Celebrating 50 Years of Incredible Growth in Dubai’s Real Estate Sector

The maturity and resilience of the Dubai’s real estate market have been instrumental for its rapid recovery in the wake of the 2020 Covid-19 pandemic.

Celebrating 50 Years of Incredible Growth in Dubai’s Real Estate Sector

Guided by ‘Principles of the 50’, we can all look forward to a bright new era of political, economic, and social development which will, in turn, result in a more prosperous, peaceful, and sustainable future for all

Since 1971, when the UAE was first formed, Dubai was poised to emerge as a global leader by capitalising on its unique location as a gateway between the East and West and has been on a remarkable journey ever since.

Driven by the vision of the late Sheikh Rashid bin Saeed Al Maktoum, ambitious plans to significantly improve the city’s infrastructure were embarked upon, catalysing a construction boom that formed the foundations of today’s vibrant metropolis.

In May 2002, the then crown prince general of Dubai, Sheikh Mohammed bin Rashid Al Maktoum, issued a decree that allowed foreigners to own freehold property in the emirates, which prompted radical growth across the real estate market. Consequently, Dubai’s property prices almost quadrupled between 2002 and 2008, with the emirate’s first megaprojects being introduced, such as Dubailand ($64 billion), the Lagoons ($25bn), the Palm Jumeirah ($14bn), and the World ($14bn).

In 2008, property transaction values in Dubai were made available for the first time, with the average price for a villa being AED2,197,956 and AED1,375,068 for apartments.

However, the boom was not to last, with the 2007-2010 financial crisis plunging the world into the most severe recession witnessed for decades.

For Dubai, in line with global trends, the crisis had an adverse effect with villas and townhouses dropping in value by over 8 percent, and apartment sales prices falling by almost half (49 percent) in 2010.

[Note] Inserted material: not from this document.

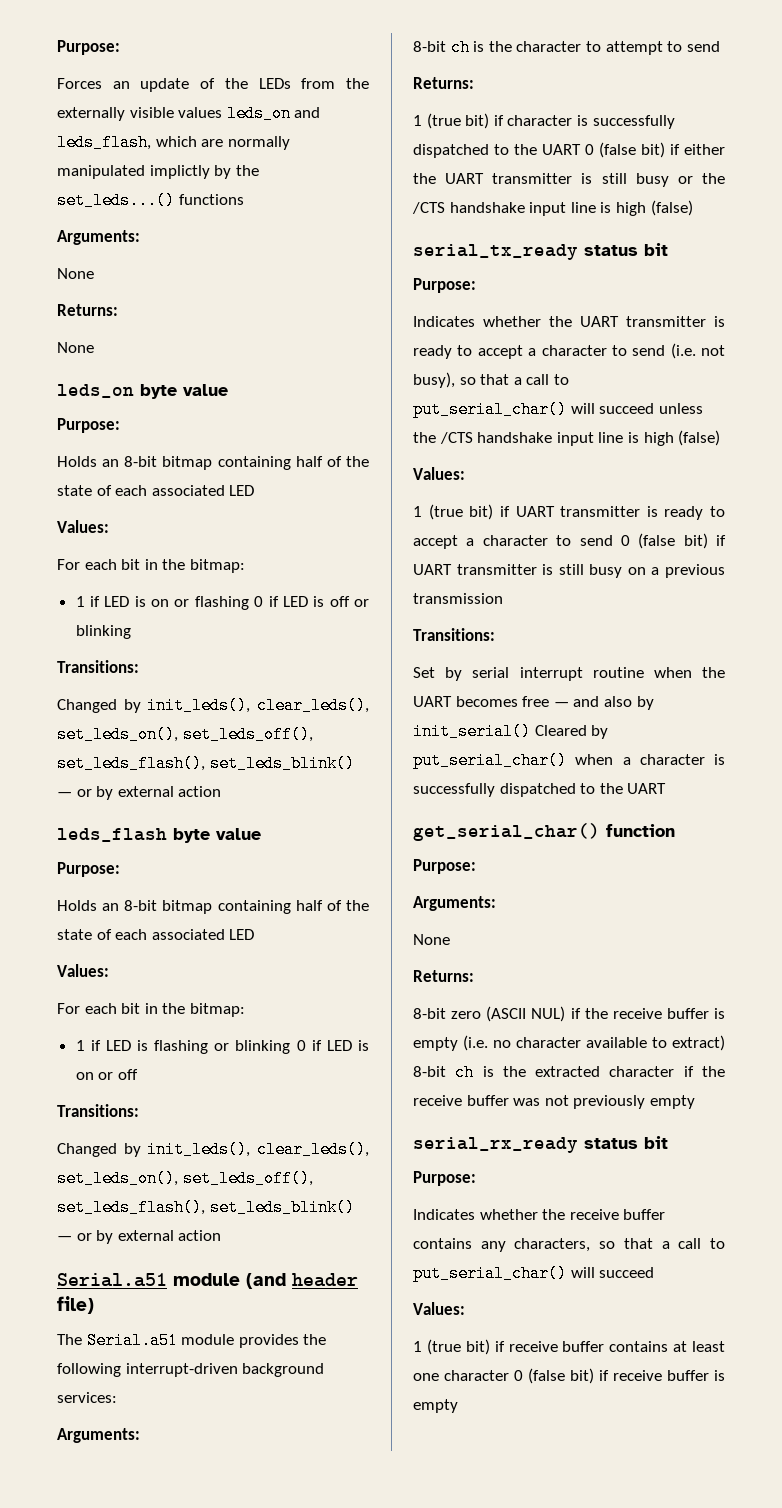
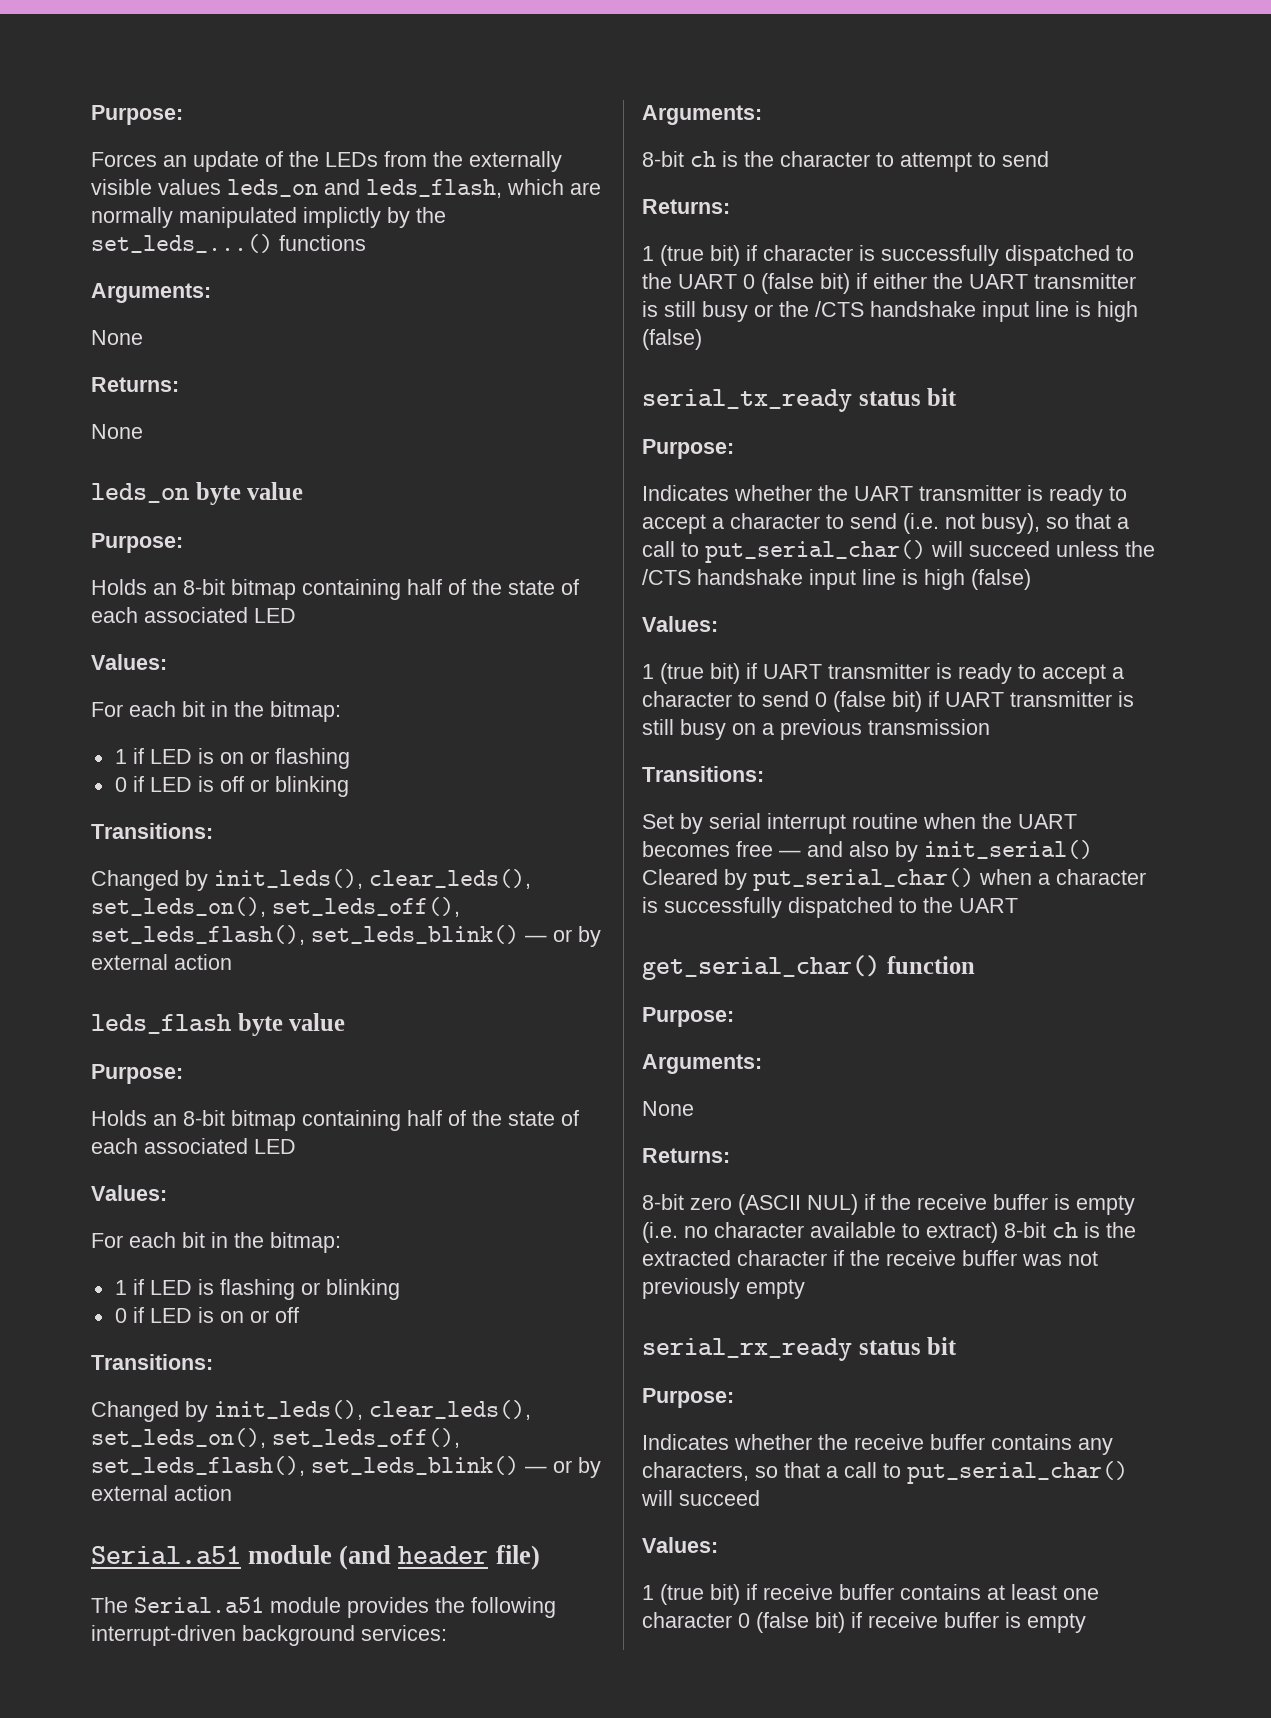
[57,192,175,209] set_leds...() -> [91,234,273,253] set_leds_...()
(249, 603) none -> (350, 758) //
(291, 1047) none -> (400, 1289) //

However, the leadership of Dubai moved quickly to put a robust legal and regulatory framework in place to foster the emergence of a more sustainable and resilient market. As a result, by 2015 Dubai real estate was surpassing pre-crash values with an average increase in value of 13.3 percent for villas and 37 percent for apartments.

Celebrating 50 Years of Incredible Growth in Dubai’s Real Estate Sector

Key measures that were instrumental in restoring investor confidence included the Real Estate Regulatory Agency (RERA), Oqood, the Ejari system, and mandatory escrow accounts for off-plan projects.

The maturity and resilience of the emirate’s real estate market have been instrumental for its rapid recovery in the wake of the 2020 Covid-19 pandemic, combined with the government’s rapid response to the health crisis, high vaccination rates and the opening of the Dubai Expo.

According to the Dubai Land Department (DLD), the first ten months of 2021 saw a total sales value of AED177.44bn, representing a year-on-year increase of over 38 percent in terms of transactions and 63 percent in value – the highest numbers recorded since 2015.

With the recent announcement of the most extensive legal reforms in the UAE’s history, along with new residency laws, 100 percent foreign business ownership, and substantial infrastructure investment, investor confidence is again on the rise, and the mid-to-long-term outlook appears bright.

The last 50 years have set the foundations for robust growth and equipped our nation with the resilience required to navigate uncharted waters and deal with any surprises that may be in store.

Guided by ‘Principles of the 50‘, we can all look forward to a bright new era of political, economic, and social development which will, in turn, result in a more prosperous, peaceful, and sustainable future for all.